Flamingo Aerospace
- Company type: Private
- Industry: Aerospace Engineering, Aviation
- Founded: 28 April 2022; 3 years ago in Hyderabad, India
- Founder: Pappula Subhakar;
- Key people: Pappula Subhakar (CEO);
- Website: flamingoaerospace.com

= Flamingo Aerospace =

Indian aerospace services company

Flamingo Aerospace is an Indian aerospace services company based in Hyderabad, Telangana.
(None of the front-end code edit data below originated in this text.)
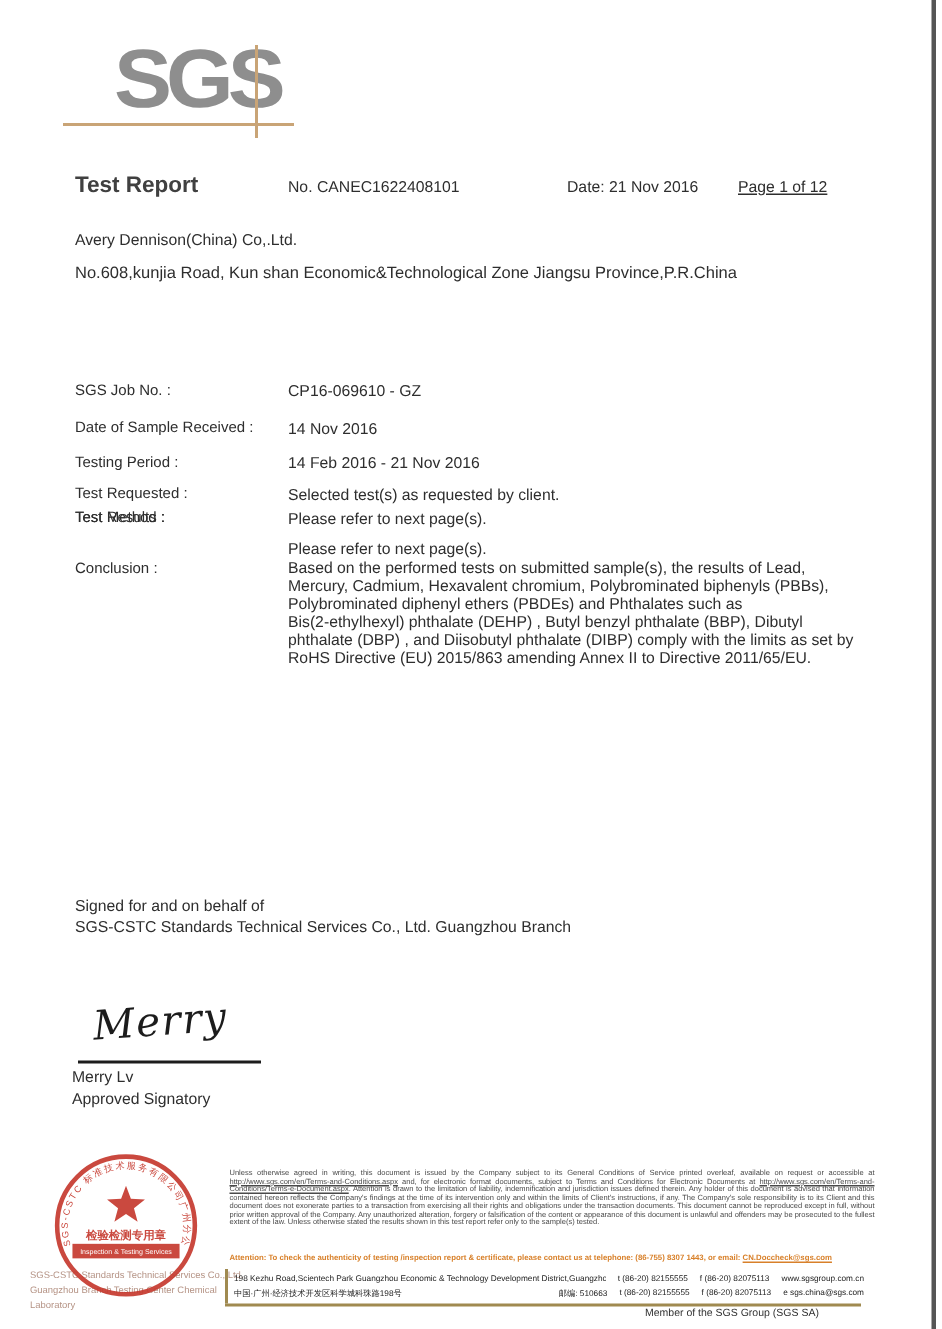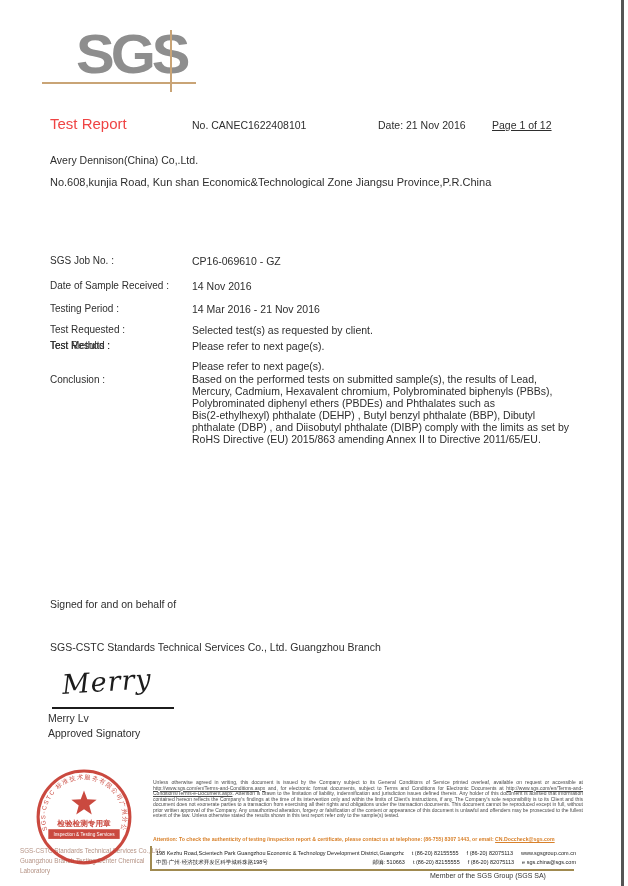"Test Report" .hdr-title { color: #ef4444 -> #404040; font-weight: normal -> bold }
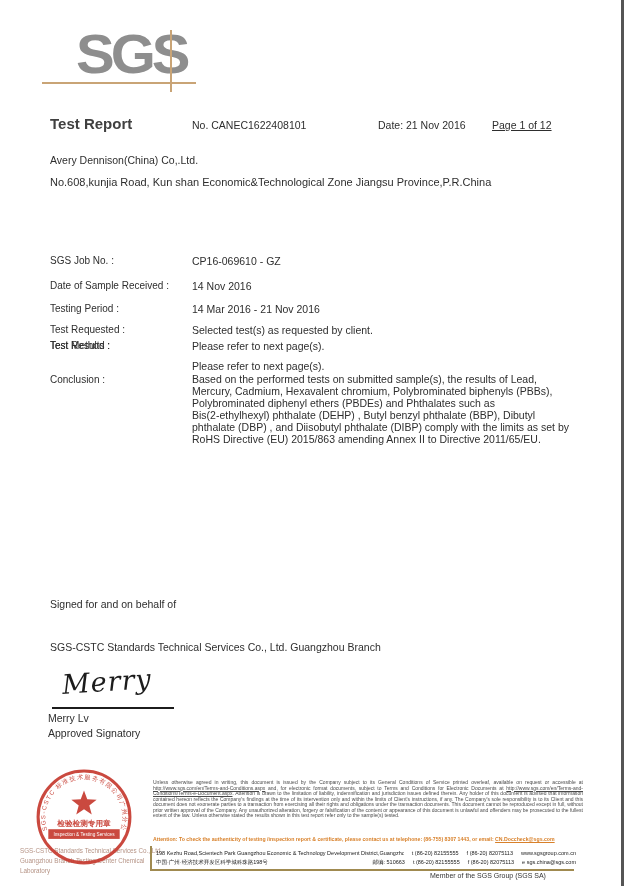"14 Mar 2016 - 21" div.field-value { text: Mar -> Feb }
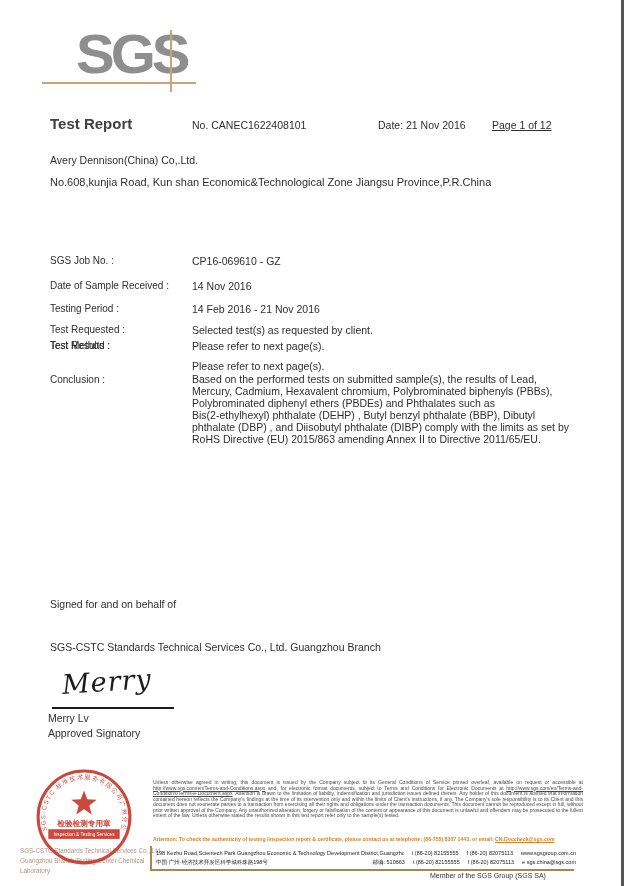"SGS-CSTC Standards Technical Services Co., Ltd. Guangzhou Branch" .signed-company { margin-top: 29px -> none }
The company was founded by entrepreneur Pappula Subhakar in 2022, with the goal of establishing India as a leader in "affordable, sustainable, and innovative" aviation.

== History ==
In late December 2025, during a visit by Russian President Vladimir Putin to India, a number of agreements were made in the field of joint production in the aerospace sector. In late January 2026, a Russian domestically produced Ilyushin Il-114 aircraft of the United Aircraft Corporation made the journey from Zhukovsky to Hyderabad via Makhachkala and Ras Al Khaimah, covering a distance of approximately 7,600 km. The aircraft made the journey to take part in the Wings India airshow, where the signing of a partnership between UAC and Flamingo Aerospace was expected. Imagery of the aircraft was published by UAC showing the logo of both companies.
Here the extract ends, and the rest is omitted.